- [About this task]
Produce one exact copy of the records, no pictures.
### Information given ###
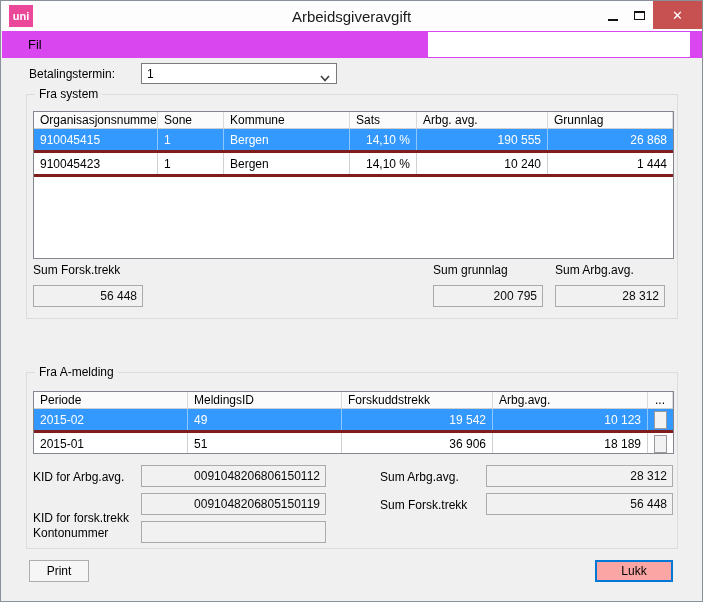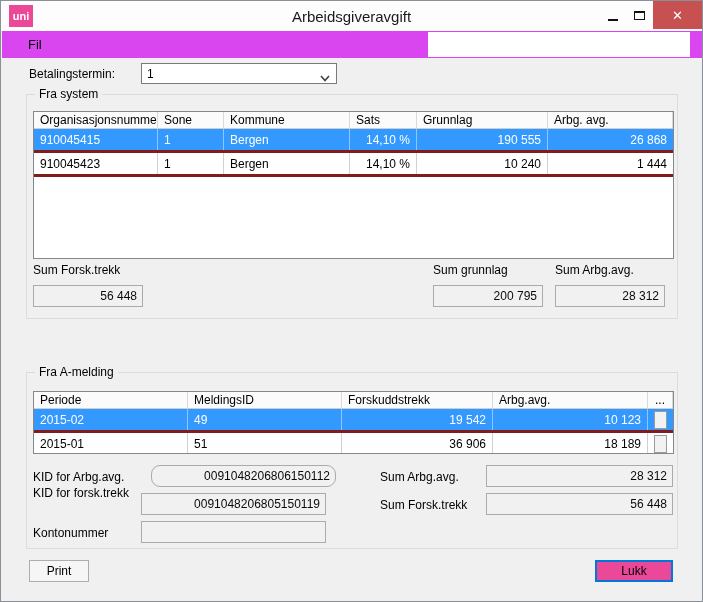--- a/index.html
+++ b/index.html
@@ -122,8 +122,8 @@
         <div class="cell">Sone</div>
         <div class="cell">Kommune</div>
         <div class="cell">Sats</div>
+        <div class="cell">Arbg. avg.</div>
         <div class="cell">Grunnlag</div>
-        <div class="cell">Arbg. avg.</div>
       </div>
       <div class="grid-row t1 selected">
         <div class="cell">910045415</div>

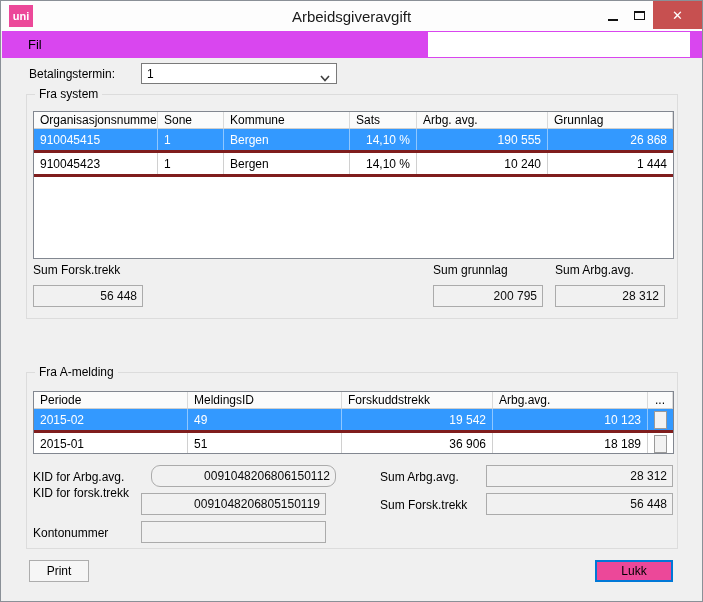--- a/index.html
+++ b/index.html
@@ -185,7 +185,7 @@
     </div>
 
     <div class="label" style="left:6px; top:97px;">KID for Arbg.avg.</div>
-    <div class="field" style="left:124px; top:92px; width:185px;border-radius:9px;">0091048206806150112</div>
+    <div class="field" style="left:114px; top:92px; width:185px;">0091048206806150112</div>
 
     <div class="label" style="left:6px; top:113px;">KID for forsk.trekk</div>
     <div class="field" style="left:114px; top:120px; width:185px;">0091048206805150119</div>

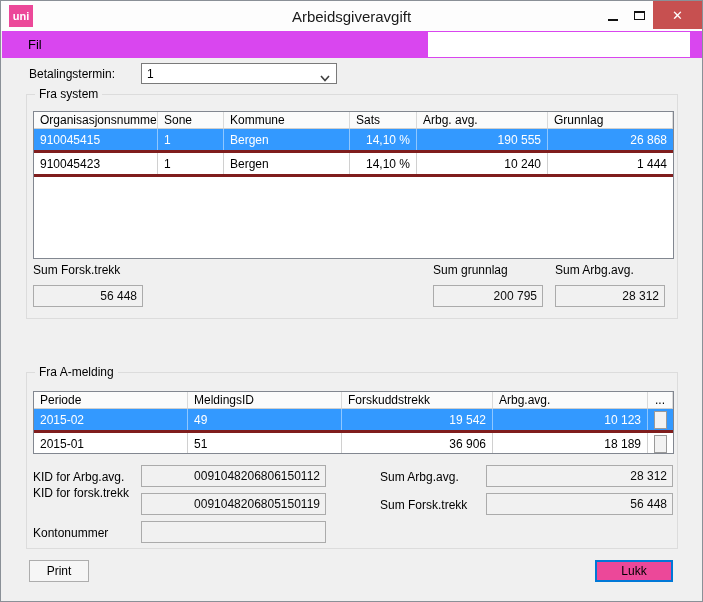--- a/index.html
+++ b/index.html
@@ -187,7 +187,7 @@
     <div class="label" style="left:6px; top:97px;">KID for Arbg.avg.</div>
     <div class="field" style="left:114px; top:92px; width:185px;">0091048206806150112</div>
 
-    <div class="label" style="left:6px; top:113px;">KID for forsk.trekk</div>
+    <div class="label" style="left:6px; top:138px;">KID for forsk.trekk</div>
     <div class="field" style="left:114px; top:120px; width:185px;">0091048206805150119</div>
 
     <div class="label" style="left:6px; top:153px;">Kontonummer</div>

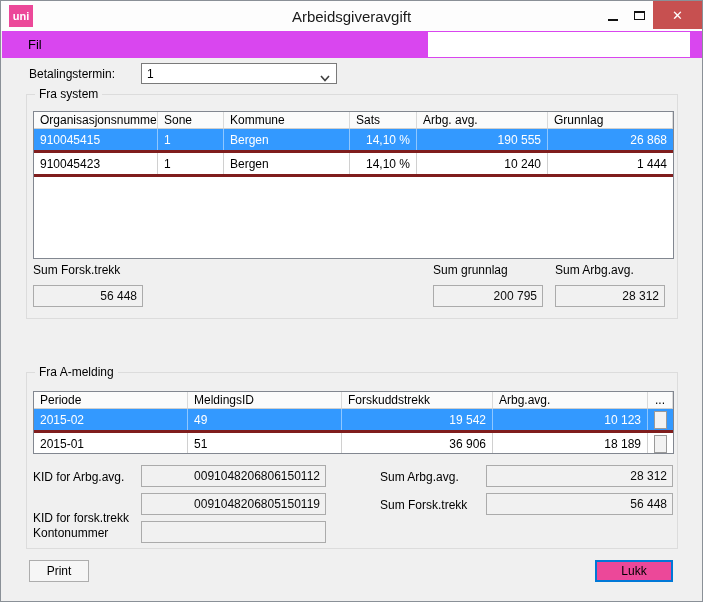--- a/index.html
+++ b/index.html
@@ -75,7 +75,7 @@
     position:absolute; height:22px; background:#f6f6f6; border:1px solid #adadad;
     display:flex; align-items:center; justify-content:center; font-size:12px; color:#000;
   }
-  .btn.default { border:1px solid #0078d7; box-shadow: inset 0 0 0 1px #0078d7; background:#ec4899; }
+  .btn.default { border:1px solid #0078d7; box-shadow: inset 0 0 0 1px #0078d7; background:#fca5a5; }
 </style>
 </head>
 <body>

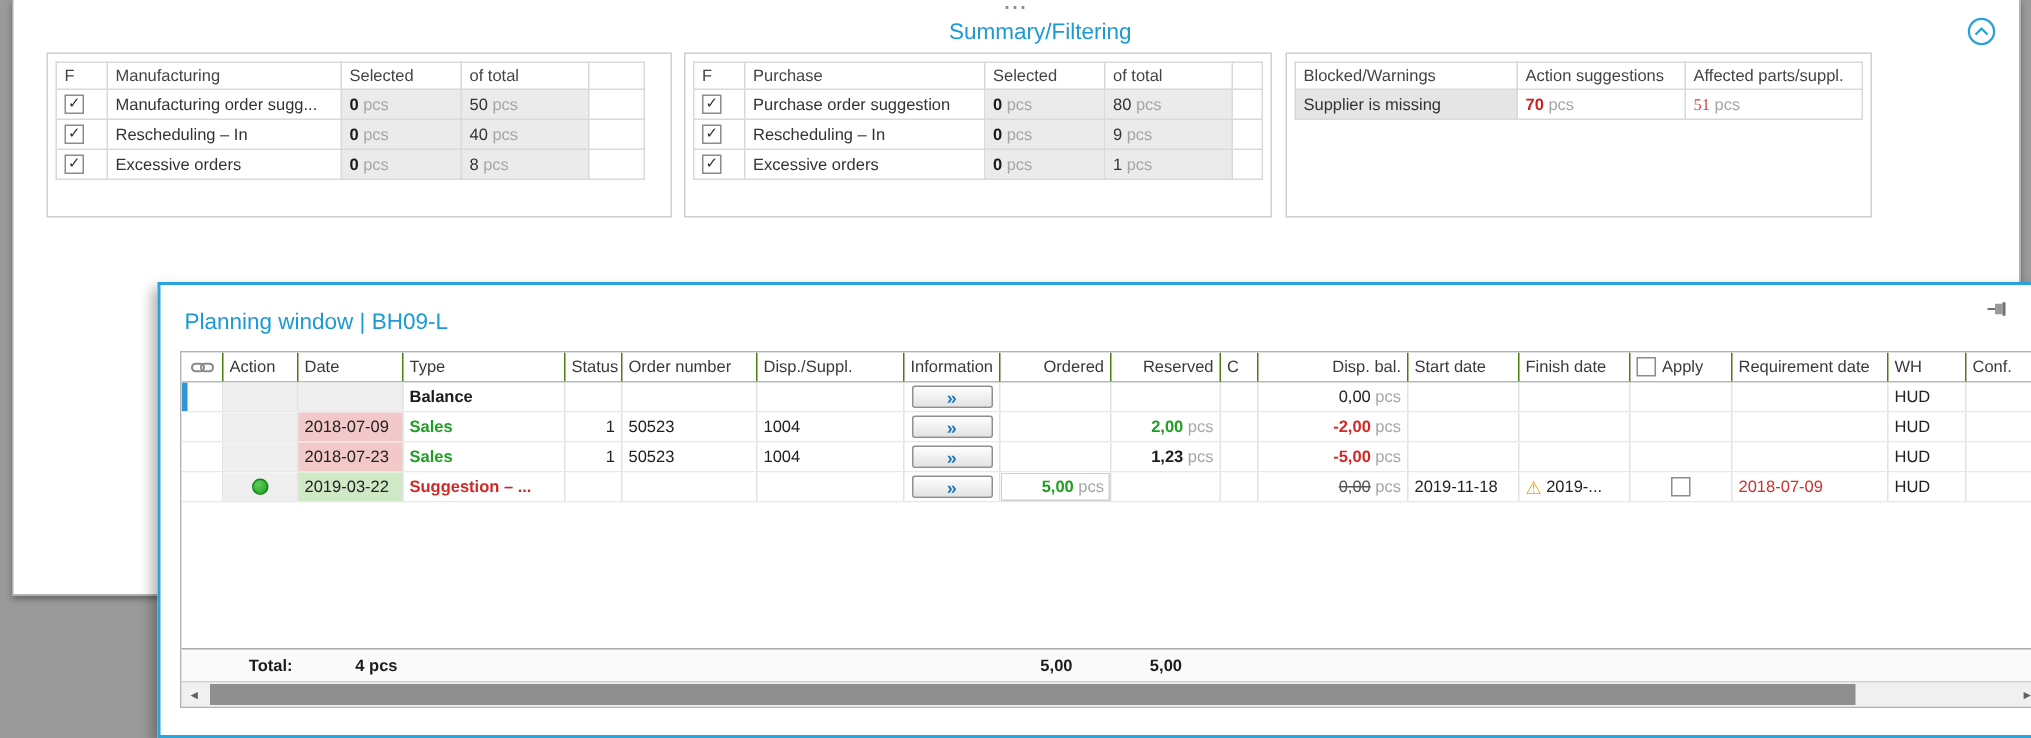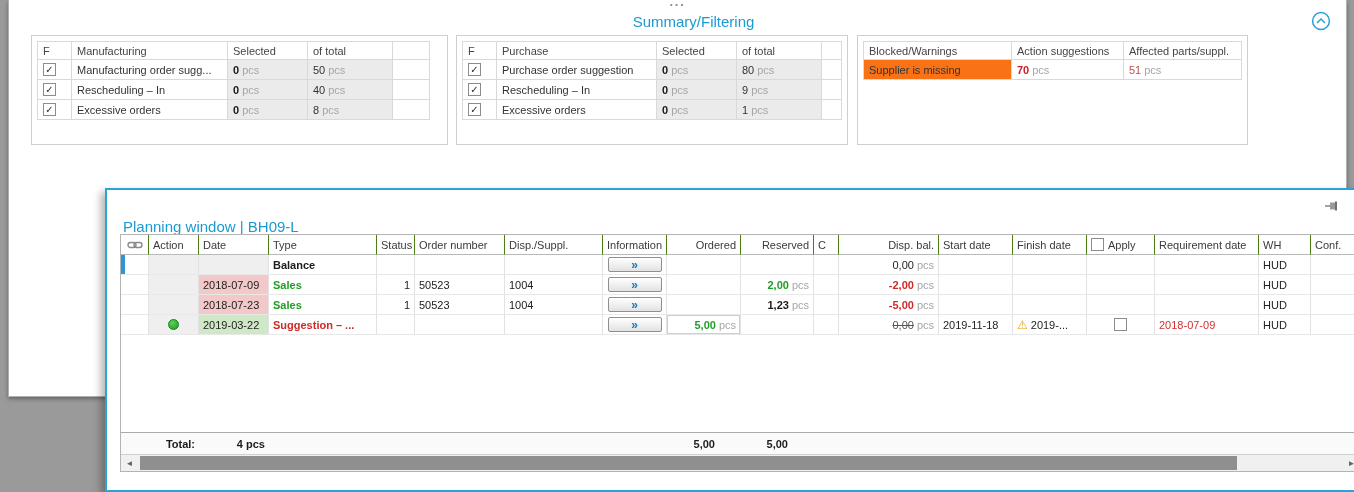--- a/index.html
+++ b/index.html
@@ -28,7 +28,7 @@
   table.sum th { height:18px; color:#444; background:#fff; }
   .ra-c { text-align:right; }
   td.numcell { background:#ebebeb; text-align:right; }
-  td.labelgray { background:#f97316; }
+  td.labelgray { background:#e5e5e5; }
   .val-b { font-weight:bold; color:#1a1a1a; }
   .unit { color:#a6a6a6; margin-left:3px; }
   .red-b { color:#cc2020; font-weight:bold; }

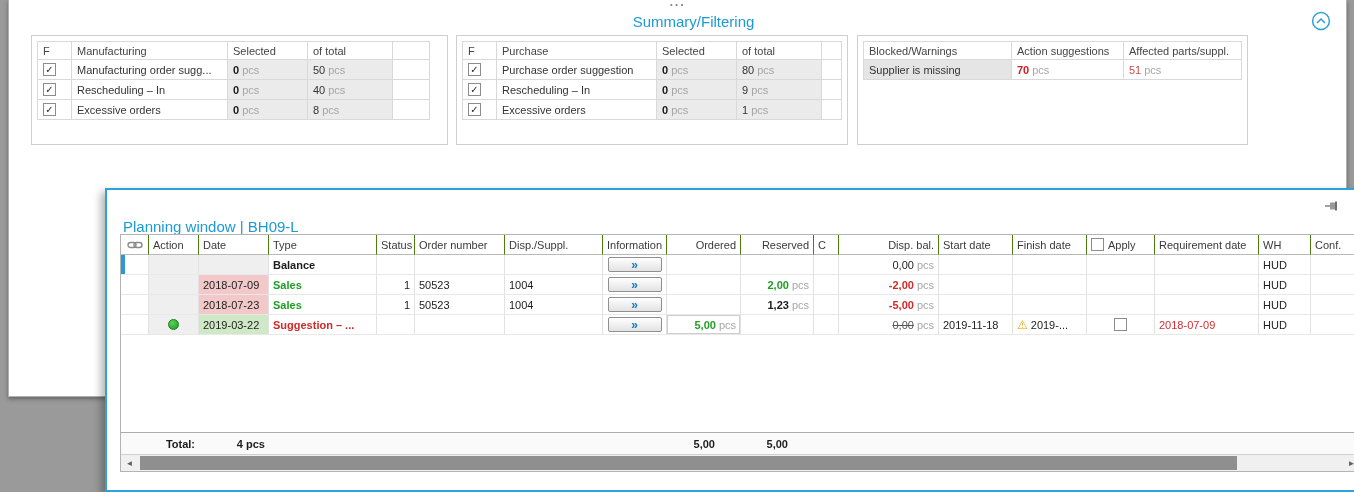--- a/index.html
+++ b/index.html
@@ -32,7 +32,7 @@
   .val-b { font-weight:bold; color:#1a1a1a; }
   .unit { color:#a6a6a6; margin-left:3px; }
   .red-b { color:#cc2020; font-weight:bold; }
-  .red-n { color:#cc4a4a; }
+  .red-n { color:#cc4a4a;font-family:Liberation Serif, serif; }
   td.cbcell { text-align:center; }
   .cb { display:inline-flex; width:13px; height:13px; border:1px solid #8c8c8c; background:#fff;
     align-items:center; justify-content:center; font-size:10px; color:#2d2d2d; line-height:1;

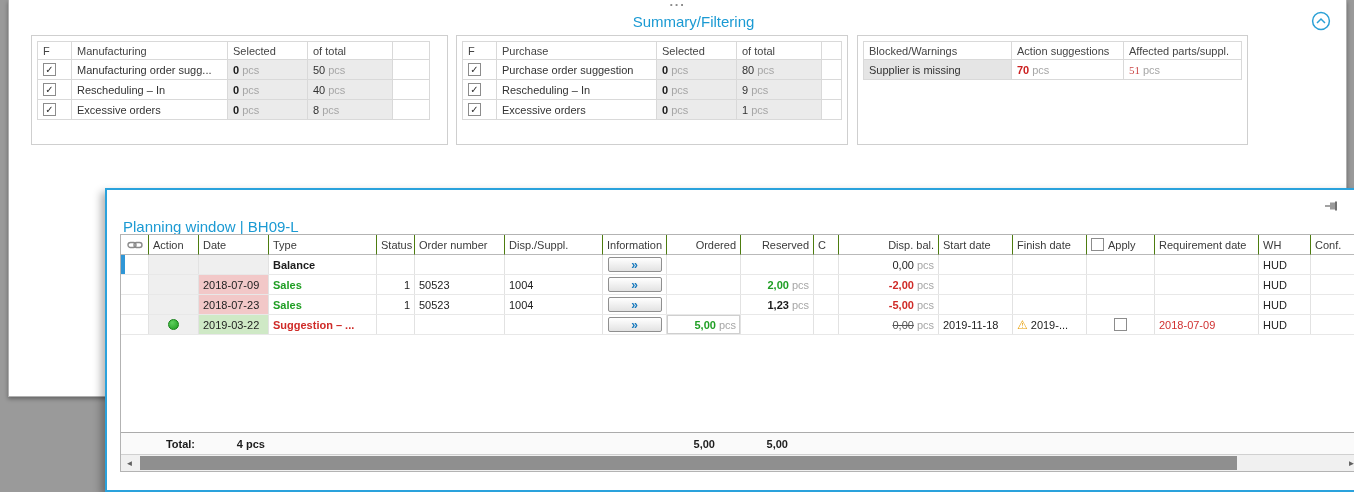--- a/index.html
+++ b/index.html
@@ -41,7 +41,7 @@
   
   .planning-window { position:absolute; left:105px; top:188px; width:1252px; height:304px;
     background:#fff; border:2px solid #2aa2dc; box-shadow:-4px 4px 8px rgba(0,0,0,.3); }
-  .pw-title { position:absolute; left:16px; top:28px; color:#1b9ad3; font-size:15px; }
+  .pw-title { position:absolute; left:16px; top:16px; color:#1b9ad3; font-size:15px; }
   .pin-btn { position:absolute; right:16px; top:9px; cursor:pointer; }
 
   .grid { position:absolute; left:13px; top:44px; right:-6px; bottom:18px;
###
- [Solution to this exercise]
--- a/index.html
+++ b/index.html
@@ -122,8 +122,8 @@
         <div class="cell">Sone</div>
         <div class="cell">Kommune</div>
         <div class="cell">Sats</div>
+        <div class="cell">Arbg. avg.</div>
         <div class="cell">Grunnlag</div>
-        <div class="cell">Arbg. avg.</div>
       </div>
       <div class="grid-row t1 selected">
         <div class="cell">910045415</div>

--- a/index.html
+++ b/index.html
@@ -185,7 +185,7 @@
     </div>
 
     <div class="label" style="left:6px; top:97px;">KID for Arbg.avg.</div>
-    <div class="field" style="left:124px; top:92px; width:185px;border-radius:9px;">0091048206806150112</div>
+    <div class="field" style="left:114px; top:92px; width:185px;">0091048206806150112</div>
 
     <div class="label" style="left:6px; top:113px;">KID for forsk.trekk</div>
     <div class="field" style="left:114px; top:120px; width:185px;">0091048206805150119</div>

--- a/index.html
+++ b/index.html
@@ -187,7 +187,7 @@
     <div class="label" style="left:6px; top:97px;">KID for Arbg.avg.</div>
     <div class="field" style="left:114px; top:92px; width:185px;">0091048206806150112</div>
 
-    <div class="label" style="left:6px; top:113px;">KID for forsk.trekk</div>
+    <div class="label" style="left:6px; top:138px;">KID for forsk.trekk</div>
     <div class="field" style="left:114px; top:120px; width:185px;">0091048206805150119</div>
 
     <div class="label" style="left:6px; top:153px;">Kontonummer</div>

--- a/index.html
+++ b/index.html
@@ -75,7 +75,7 @@
     position:absolute; height:22px; background:#f6f6f6; border:1px solid #adadad;
     display:flex; align-items:center; justify-content:center; font-size:12px; color:#000;
   }
-  .btn.default { border:1px solid #0078d7; box-shadow: inset 0 0 0 1px #0078d7; background:#ec4899; }
+  .btn.default { border:1px solid #0078d7; box-shadow: inset 0 0 0 1px #0078d7; background:#fca5a5; }
 </style>
 </head>
 <body>

--- a/index.html
+++ b/index.html
@@ -28,7 +28,7 @@
   table.sum th { height:18px; color:#444; background:#fff; }
   .ra-c { text-align:right; }
   td.numcell { background:#ebebeb; text-align:right; }
-  td.labelgray { background:#f97316; }
+  td.labelgray { background:#e5e5e5; }
   .val-b { font-weight:bold; color:#1a1a1a; }
   .unit { color:#a6a6a6; margin-left:3px; }
   .red-b { color:#cc2020; font-weight:bold; }

--- a/index.html
+++ b/index.html
@@ -32,7 +32,7 @@
   .val-b { font-weight:bold; color:#1a1a1a; }
   .unit { color:#a6a6a6; margin-left:3px; }
   .red-b { color:#cc2020; font-weight:bold; }
-  .red-n { color:#cc4a4a; }
+  .red-n { color:#cc4a4a;font-family:Liberation Serif, serif; }
   td.cbcell { text-align:center; }
   .cb { display:inline-flex; width:13px; height:13px; border:1px solid #8c8c8c; background:#fff;
     align-items:center; justify-content:center; font-size:10px; color:#2d2d2d; line-height:1;

--- a/index.html
+++ b/index.html
@@ -41,7 +41,7 @@
   
   .planning-window { position:absolute; left:105px; top:188px; width:1252px; height:304px;
     background:#fff; border:2px solid #2aa2dc; box-shadow:-4px 4px 8px rgba(0,0,0,.3); }
-  .pw-title { position:absolute; left:16px; top:28px; color:#1b9ad3; font-size:15px; }
+  .pw-title { position:absolute; left:16px; top:16px; color:#1b9ad3; font-size:15px; }
   .pin-btn { position:absolute; right:16px; top:9px; cursor:pointer; }
 
   .grid { position:absolute; left:13px; top:44px; right:-6px; bottom:18px;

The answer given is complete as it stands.